The UK law
The Privacy and Electronic Communications (Amendment) Regulations 2011 amended the original 2003 Regulations.
The relevant rules are found in amended Regulation 6, which reads as follows:
6. - (1) Subject to paragraph (4), a person shall not store or gain access to information stored, in the terminal equipment of a subscriber or user unless the requirements of paragraph (2) are met.
(2) The requirements are that the subscriber or user of that terminal equipment -
(a) is provided with clear and comprehensive information about the purposes of the storage of, or access to, that information; and
(b) has given his or her consent.
(3) Where an electronic communications network is used by the same person to store or access information in the terminal equipment of a subscriber or user on more than one occasion, it is sufficient for the purposes of this regulation that the requirements of paragraph (2) are met in respect of the initial use.
(3A) For the purposes of paragraph (2), consent may be signified by a subscriber who amends or sets controls on the internet browser which the subscriber uses or by using another application or programme to signify consent.
(4) Paragraph (1) shall not apply to the technical storage of, or access to, information -
(a) for the sole purpose of carrying out the transmission of a communication over an electronic communications network; or
(b) where such storage or access is strictly necessary for the provision of an information society service requested by the subscriber or user.
What does this mean?
The term "consent" is not defined in the UK Regulations or the Data Protection Act 1998. It is, however, defined in the Data Protection Directive of 1995, as "any freely given specific and informed indication of his wishes". This Directive was implemented in the UK by the Data Protection Act 1998.
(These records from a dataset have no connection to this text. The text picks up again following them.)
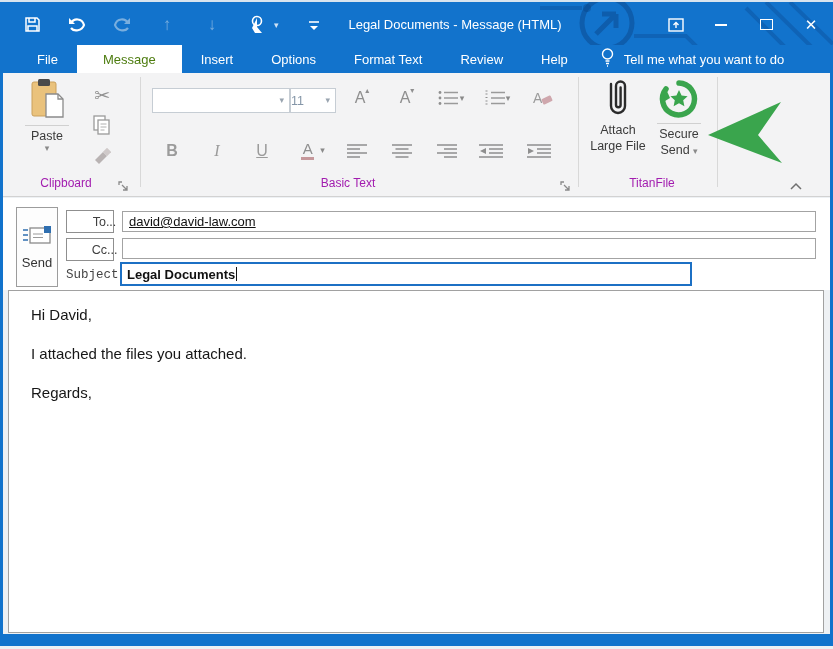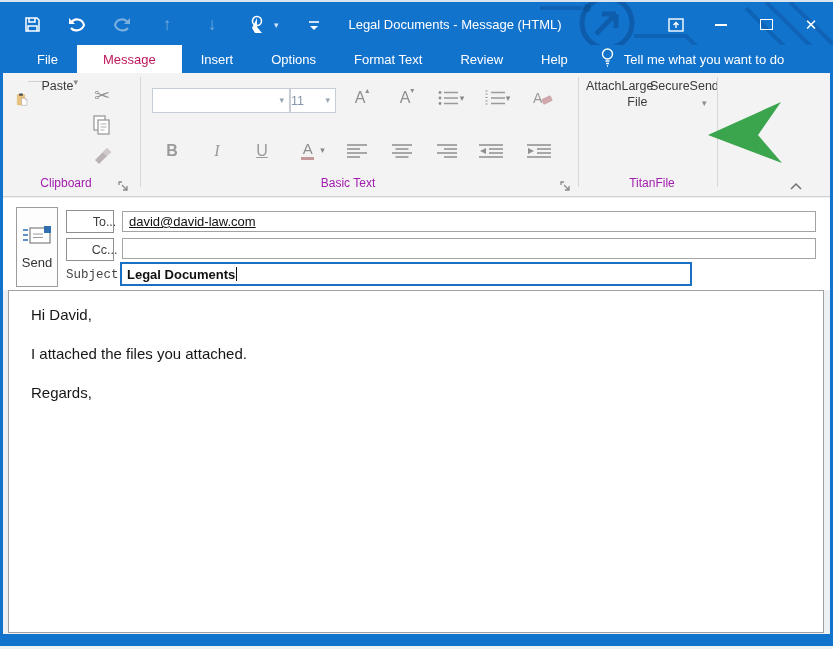--- a/index.html
+++ b/index.html
@@ -28,7 +28,7 @@
   
   .tabrow{position:absolute;left:0;top:45px;width:833px;height:28px;background:#1273cc;display:flex;align-items:stretch;padding-left:18px;box-sizing:border-box;}
   .tab{display:flex;align-items:center;padding:0 19px;color:#ffffff;font-size:13px;cursor:default;white-space:nowrap;}
-  .tab.selected{background:#ffffff;color:#be185d;padding:0 26px;}
+  .tab.selected{background:#ffffff;color:#4d7c0f;padding:0 26px;}
   .tellme-wrap{display:flex;align-items:center;margin-left:14px;gap:10px;color:#fff;font-size:13px;}
 
   

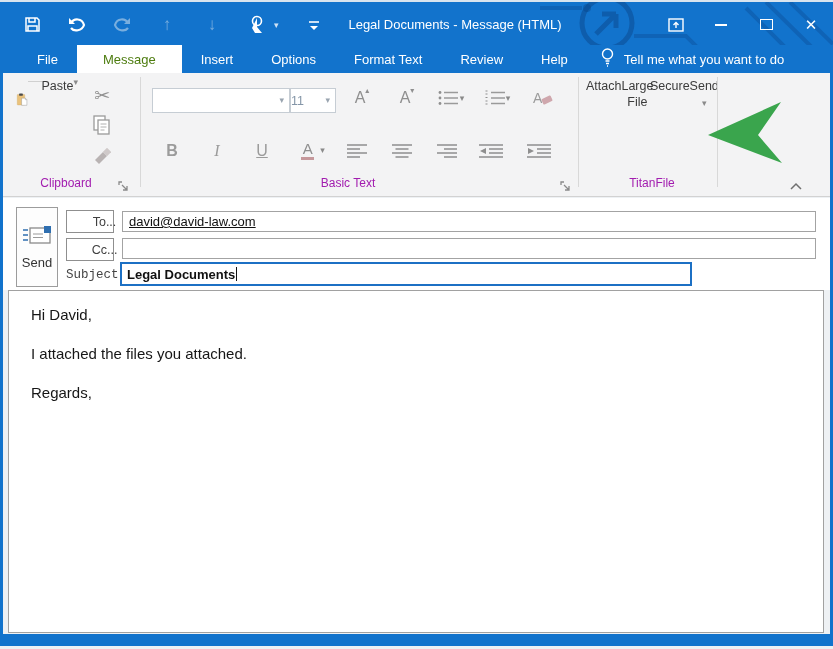--- a/index.html
+++ b/index.html
@@ -34,7 +34,7 @@
   
   .ribbon{position:absolute;left:0;top:73px;width:833px;height:124px;background:#f3f3f4;border-bottom:1px solid #d2d2d2;box-sizing:border-box;}
   .vsep{position:absolute;top:4px;height:110px;width:1px;background:#d8d8d8;}
-  .bigbtn{position:absolute;display:flex;color:#333;font-size:12.5px;}
+  .bigbtn{position:absolute;display:flex;flex-direction:column;align-items:center;color:#333;font-size:12.5px;}
   .bigbtn .lbl{color:#3b3b3b;line-height:16px;text-align:center;}
   .split-line{width:44px;height:1px;background:#d0d0d0;margin:3px 0 2px;}
   .caret{font-size:9px;color:#8a8a8a;line-height:1;}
The consent requirement has been the subject of much discussion since the publication of the EU Directive amending the cookies law. Various authorities, including the Article 29 Working Party (a coalition of data protection regulators from across the EU), the UK Government and the Information Commissioner's Office have voiced conflicting opinions on how the consent requirement will operate in practice. The authorities have differing views on whether consent should be obtained prior to the placing of cookies. It is difficult to see how anything other than prior consent will comply with the wording of the UK Regulations.
The Article 29 Working Party warned that consent cannot be implied from browser settings.
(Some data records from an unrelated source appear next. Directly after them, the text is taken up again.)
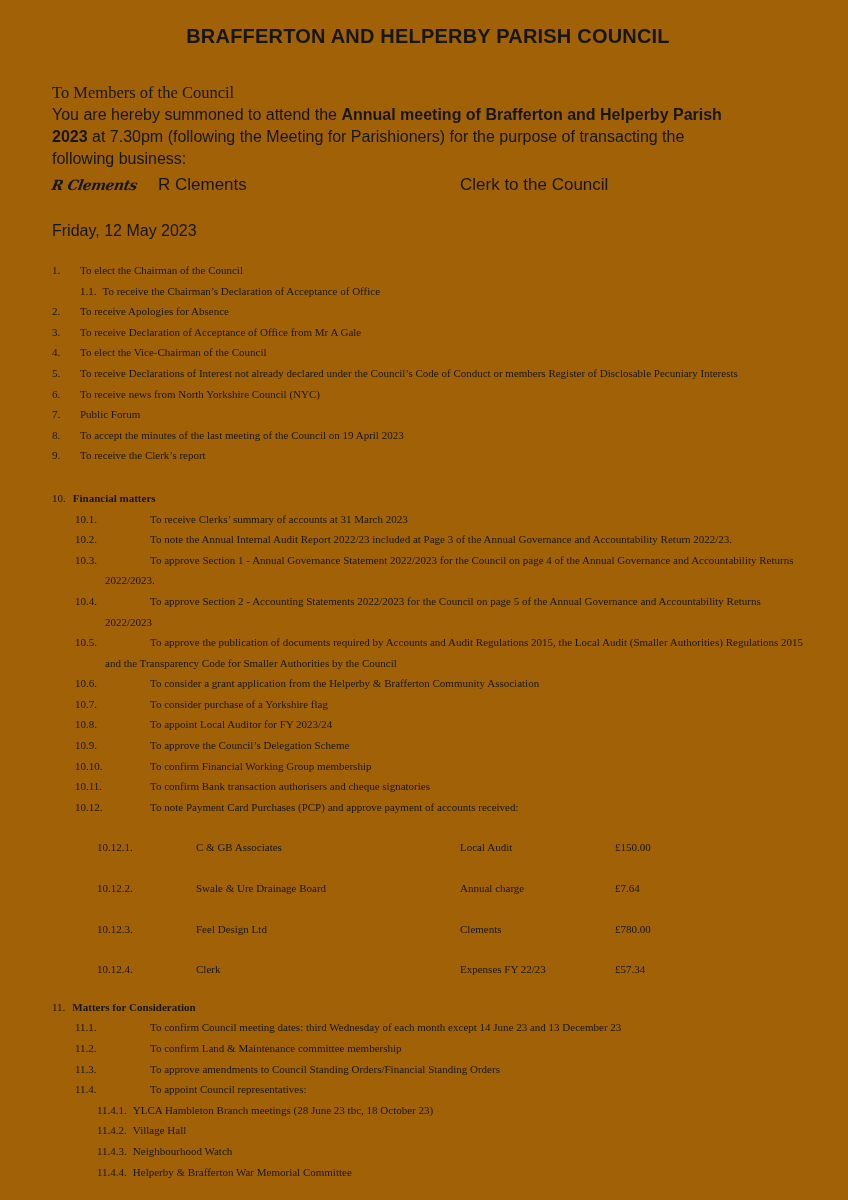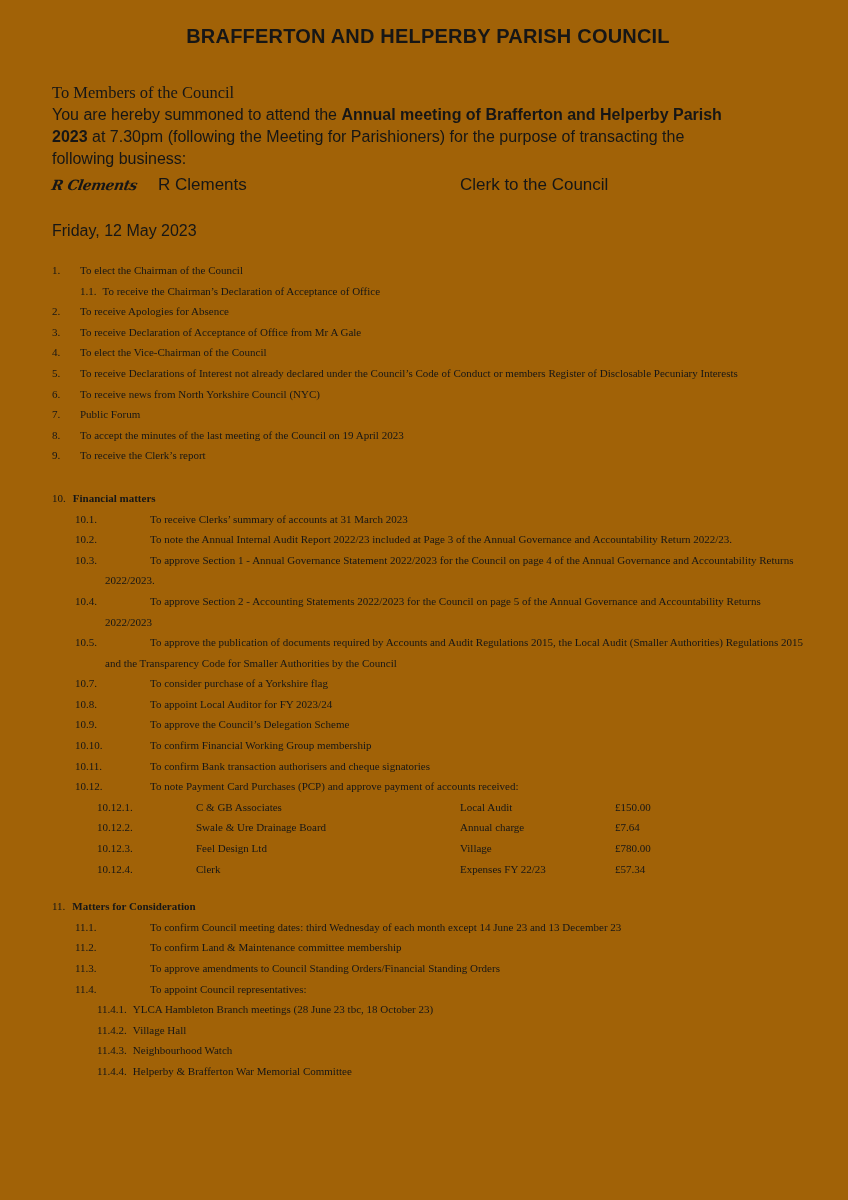--- a/index.html
+++ b/index.html
@@ -133,6 +133,7 @@
       <div class="item-l2"><span class="num">10.3.</span><span>To approve Section 1 - Annual Governance Statement 2022/2023 for the Council on page 4 of the Annual Governance and Accountability Returns 2022/2023.</span></div>
       <div class="item-l2"><span class="num">10.4.</span><span>To approve Section 2 - Accounting Statements 2022/2023 for the Council on page 5 of the Annual Governance and Accountability Returns 2022/2023</span></div>
       <div class="item-l2"><span class="num">10.5.</span><span>To approve the publication of documents required by Accounts and Audit Regulations 2015, the Local Audit (Smaller Authorities) Regulations 2015 and the Transparency Code for Smaller Authorities by the Council</span></div>
+      <div class="item-l2"><span class="num">10.6.</span><span>To consider a grant application from the Helperby &amp; Brafferton Community Association</span></div>
       <div class="item-l2"><span class="num">10.7.</span><span>To consider purchase of a Yorkshire flag</span></div>
       <div class="item-l2"><span class="num">10.8.</span><span>To appoint Local Auditor for FY 2023/24</span></div>
       <div class="item-l2"><span class="num">10.9.</span><span>To approve the Council’s Delegation Scheme</span></div>

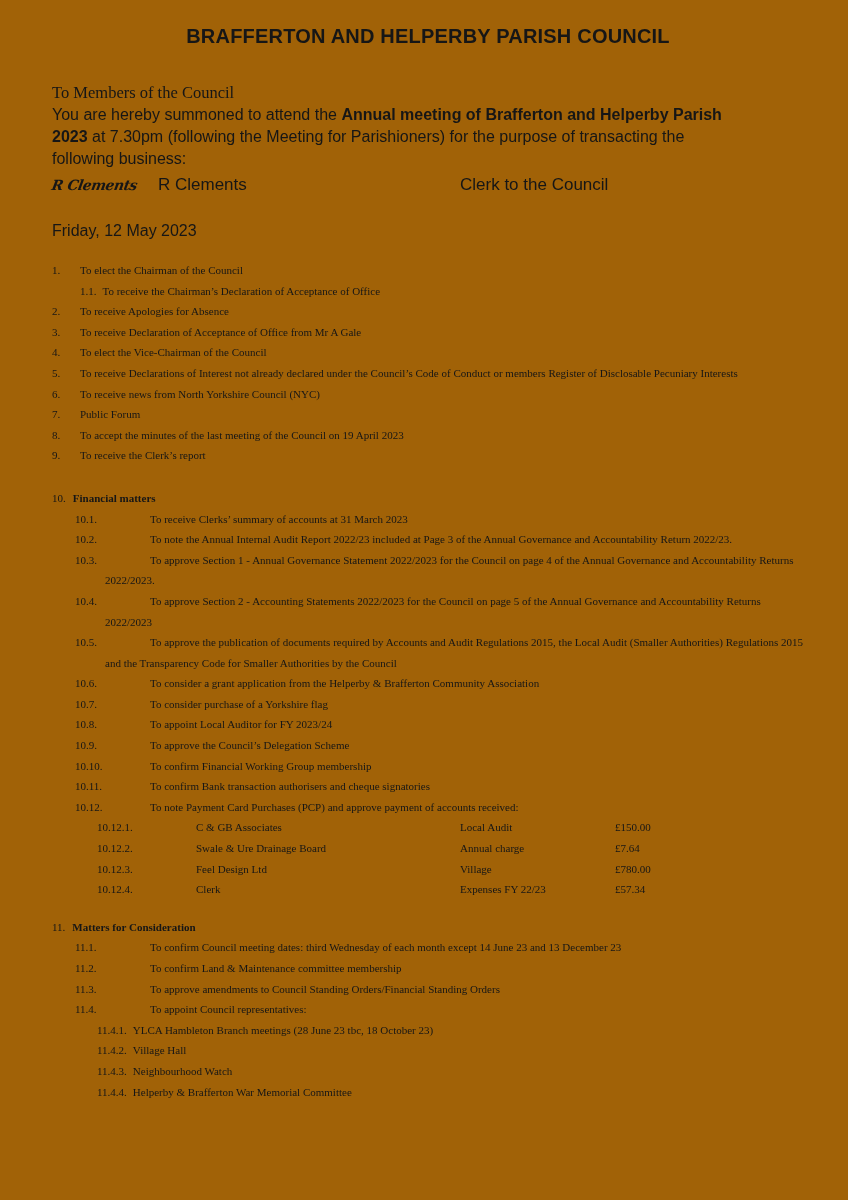--- a/index.html
+++ b/index.html
@@ -82,7 +82,7 @@
   .section-head .head-txt{font-weight:700;}
   .item-l2{padding-left:53px;}
   .item-l2 .num{display:inline-block;width:75px;margin-left:-30px;vertical-align:top;}
-  .payment-row{display:flex;padding-left:45px;}
+  .payment-row{display:flex;padding-left:45px;margin-top:20px;}
   .payment-row .pnum{width:99px;flex:none;}
   .payment-row .payee{width:264px;flex:none;}
   .payment-row .pdesc{width:155px;flex:none;}

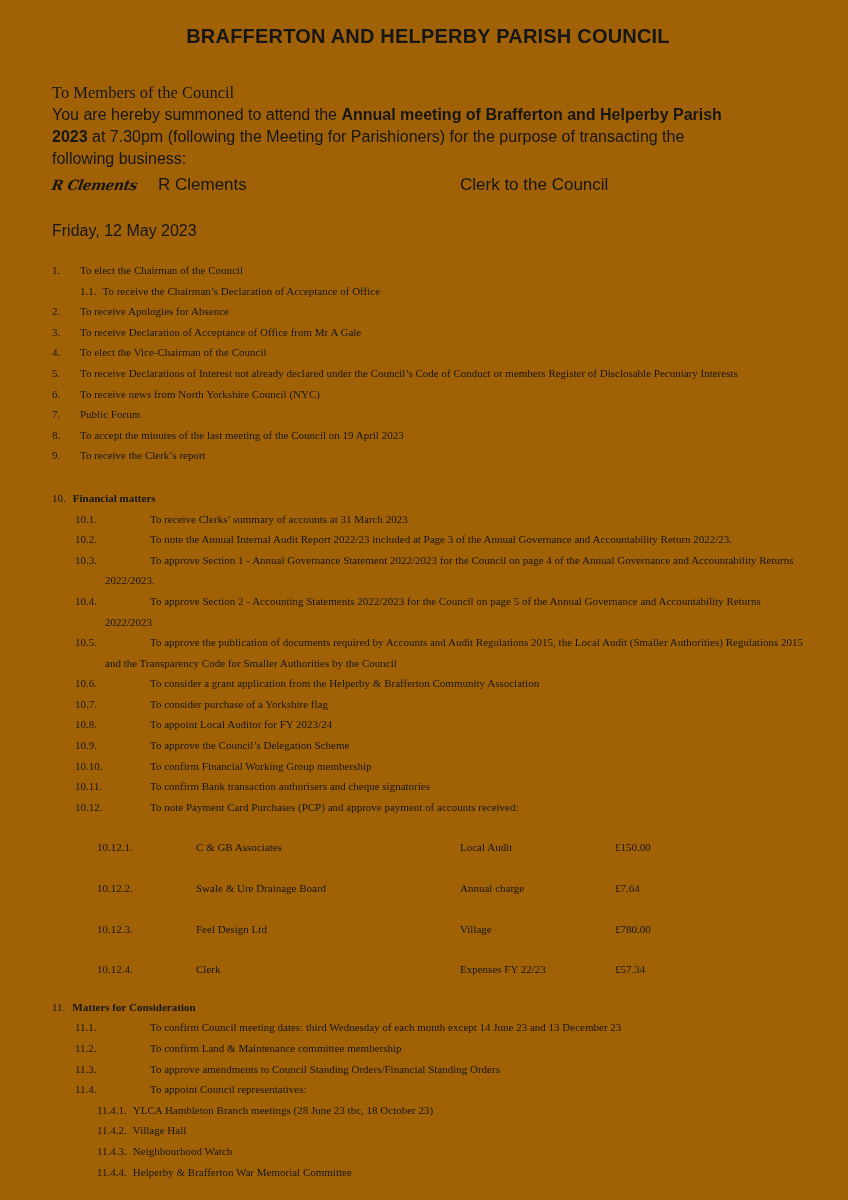--- a/index.html
+++ b/index.html
@@ -156,7 +156,7 @@
       <div class="payment-row">
           <span class="pnum">10.12.3.</span>
           <span class="payee">Feel Design Ltd</span>
-          <span class="pdesc">Village</span>
+          <span class="pdesc">Clements</span>
           <span class="pamt">£780.00</span>
         </div>
       <div class="payment-row">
"Consent must be obtained before the cookie is placed and/or information stored in the user's terminal equipment is collected, which is usually referred to as prior consent," said the Working Party's spokesman. "Informed consent can only be obtained if prior information about the sending and purposes of the cookie has been given to the user."
The Working Party did not go as far as to say that every website needs to ask every visitor to accept every cookie, though. Many cookies are used by advertising networks across multiple websites. For these cookies, consent can be given once to a network and cover all the websites that network serves, according to the Working Party.
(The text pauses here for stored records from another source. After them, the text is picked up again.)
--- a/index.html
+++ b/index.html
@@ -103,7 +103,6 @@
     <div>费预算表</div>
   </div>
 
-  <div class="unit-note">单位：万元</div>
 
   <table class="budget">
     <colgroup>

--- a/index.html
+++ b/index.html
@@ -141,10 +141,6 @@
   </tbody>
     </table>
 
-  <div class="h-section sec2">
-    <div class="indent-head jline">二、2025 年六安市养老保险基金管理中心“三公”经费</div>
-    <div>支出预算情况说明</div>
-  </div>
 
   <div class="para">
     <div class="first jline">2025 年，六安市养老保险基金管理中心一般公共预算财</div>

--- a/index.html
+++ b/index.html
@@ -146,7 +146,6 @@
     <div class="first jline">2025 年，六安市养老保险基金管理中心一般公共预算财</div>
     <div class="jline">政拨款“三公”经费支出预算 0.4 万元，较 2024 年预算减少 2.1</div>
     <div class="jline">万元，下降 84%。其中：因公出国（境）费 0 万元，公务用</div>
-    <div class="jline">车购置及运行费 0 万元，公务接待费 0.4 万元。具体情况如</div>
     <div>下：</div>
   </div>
Shortly before the publication of the PECD the Information Commissioner published guidance that offers advice on when and how the consent may be given.
The guidance continues:
"You need to provide information about cookies and obtain consent before a cookie is set for the first time. Provided you get consent at that point you do not need to do so again for the same person each time you use the same cookie (for the same purpose) in future".
The ICO will consider issuing more detailed advice if they deem it appropriate. They have stated in their guidance that this may include further examples of how to gain consent for particular types of cookies as methods develop.
How to comply with the UK's current law on cookies
- Include a link in your policy to www.aboutcookies.org so that your visitors can access instructions on deleting and controlling cookies.
The ICO guidance states that it is a starting point for businesses to achieve compliance, In the absence of definitive methods of compliance it is difficult say for certain what steps need to be taken to comply with the PECD. We suggest that businesses should at least:
- Audit how their sites operate and receive data from online partners and providers and what they receive to obtain a clear understanding of where cookies are used and for what purpose;
- Whenever a new site is developed or an existing one upgraded, or a website-related commercial relationship started, ensure that there are clear details about the operation of cookies and tracking to be used.
The ICO guidance suggests a number of different methods that can be used for obtaining user consent but encourages businesses to find the solution that works best for them.
- Pop ups or similar techniques asking for consent can be used. Pop ups are discouraged by Web Content Accessibility Guidelines. They may also spoil the experience of using a website. Users can also block pop ups by default, making this impractical;
- Preferences that users choose when visiting a website can also be used as a means of obtaining consent. Consent could be gained as part of the process by which the user confirms what they want to do or how they want the website to work, provided sufficient information about the use of the cookies is provided. This would apply to any feature where a user is told that a website can remember certain settings they have chosen;
- Website features, such as videos, that remember how users personalise their interaction can also determine user consent. In this case, where the user is taking some action to tell the webpage what they want to happen – opening a link, clicking a button or agreeing to the functionality being 'switched on' – then their consent to set a cookie can be asked at this point;
- Where a website allows a third party to set cookies the process of getting consent is more difficult. Initiatives that seek to ensure that users are given more and better information about the use of information, for example the use of the "i" symbol, referred to below, should be used. Anyone whose website uses or allows third party cookies must ensure that the right information is delivered to users so they can make informed choices.
In the absence of definitive methods a hybrid of the above methods is likely to be the way forward for the time being at least.